Currently, the way uncertainty is dealt with in avionics is by entirely outlawing it and passing it to the human. Anything that wasn't on the checklist goes to the human who then goes through a checklist. You have to deal with this. So we have no choice: if we want autonomy, we need systems that can deal with this uncertainty in the environment. And that non-determinism is often attributed to the system, but it's really a problem in the environment that you have to deal with anyway. Calling a machine-learned system non-deterministic misattributes the source of uncertainty which really lies in the environment from where the system gets its inputs.

In this age of ever-evolving technology, what do you think are the key security measures everyone should implement on their devices?

I don’t think there are simple answers, but for starters, aircraft should not be part of the Internet Of Things. The attack vectors are too many and too subtle. Flight computers should not have a live connection to the internet.

Share with us, what’s next for Daedalean?

We are working hard on receiving a supplemental type certificate (STC) for our first product. In collaboration with an avionics manufacturer Avidyne, we have been developing a product called PilotEye(™) – the first AI-based onboard pilot aid system for General Aviation.
PilotEye works as a pilot assistant for a piloted flight. It serves as an additional set of eyes in the cockpit which provides visual detection of airborne hazards, including non-cooperative traffic such as aircraft not equipped with ADS-B, drones, and birds.

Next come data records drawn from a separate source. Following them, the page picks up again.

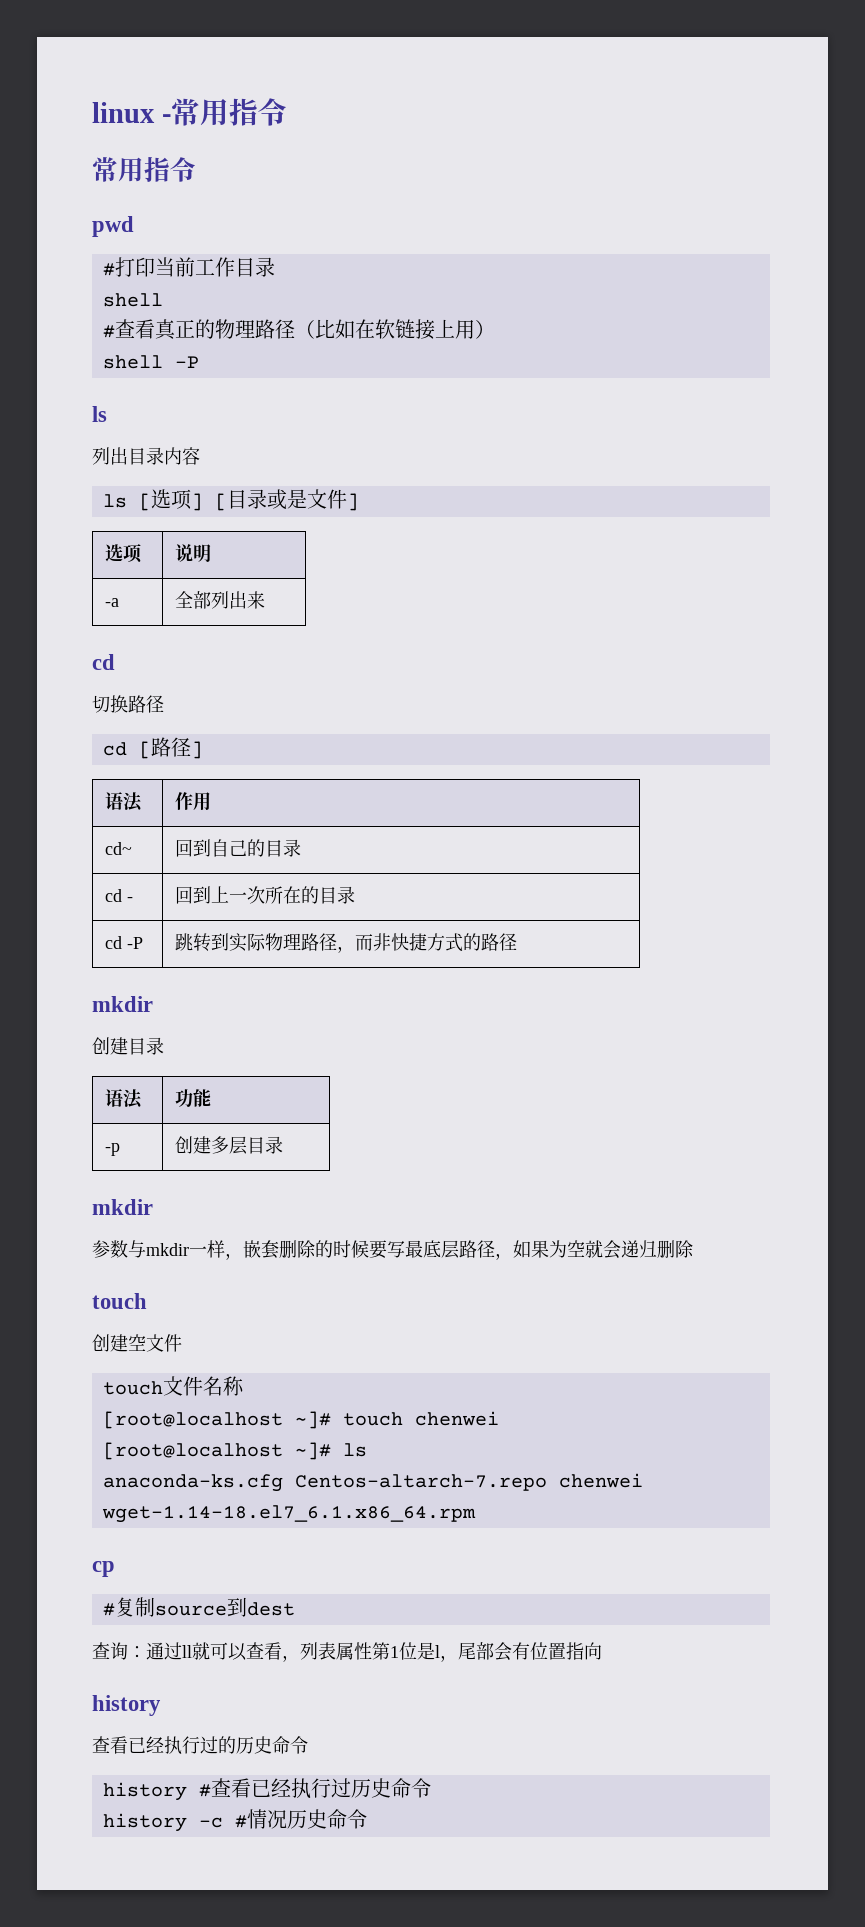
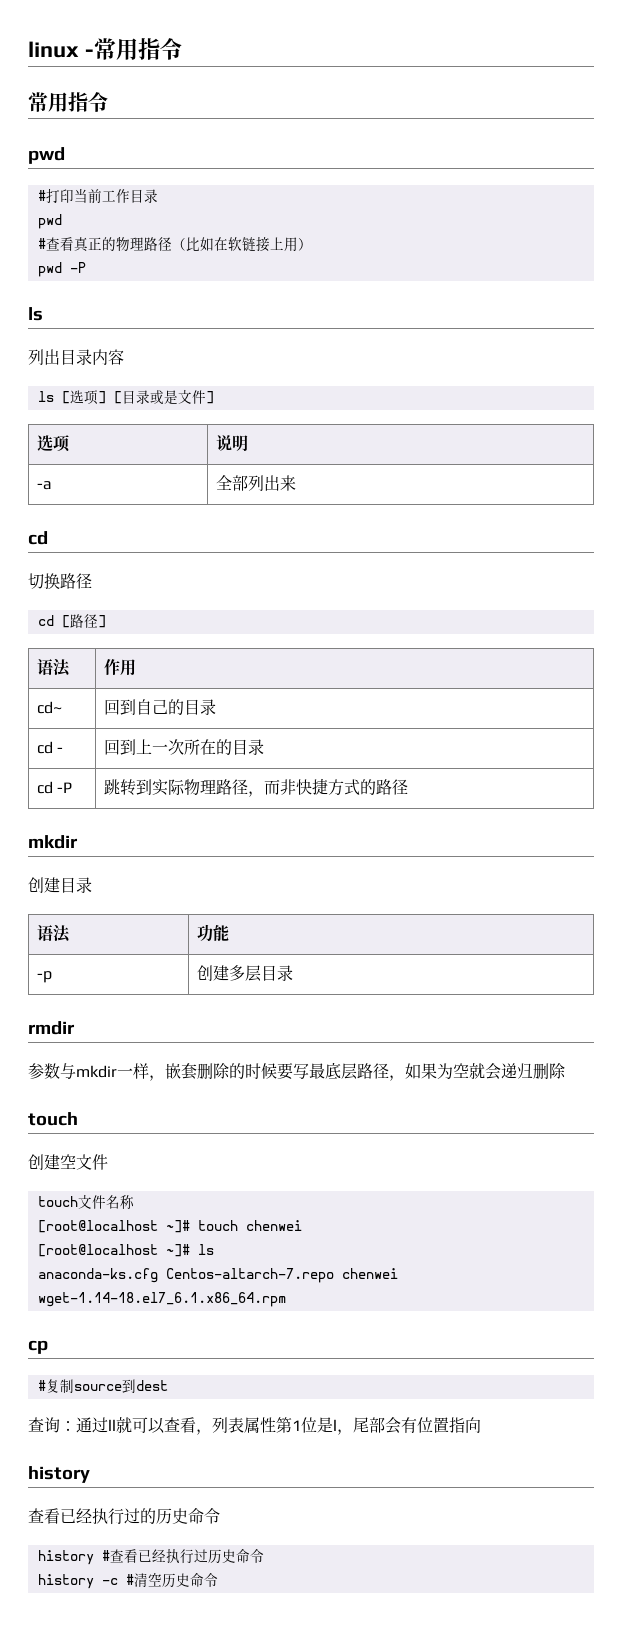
  #打印当前工作目录
- shell
+ pwd
- shell -P
+ pwd -P
  -p | 创建多层目录
- mkdir
+ rmdir
- history -c #情况历史命令
+ history -c #清空历史命令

Our joint target with Avidyne is getting STC approval from the FAA for a fully integrated system by the end of 2022. This will be a certification of the level of safety called DAL-C: it’s the middle of the certification Development Assurance Level scale, which goes from A to E, and DAL-C reflects a “Major” failure condition. And, as far as we know, this will be the first system with a non-trivial safety case that has a machine-learned component certified to DAL-C – of what EASA calls “Level 1 Artificial Intelligence ("assistance to human").”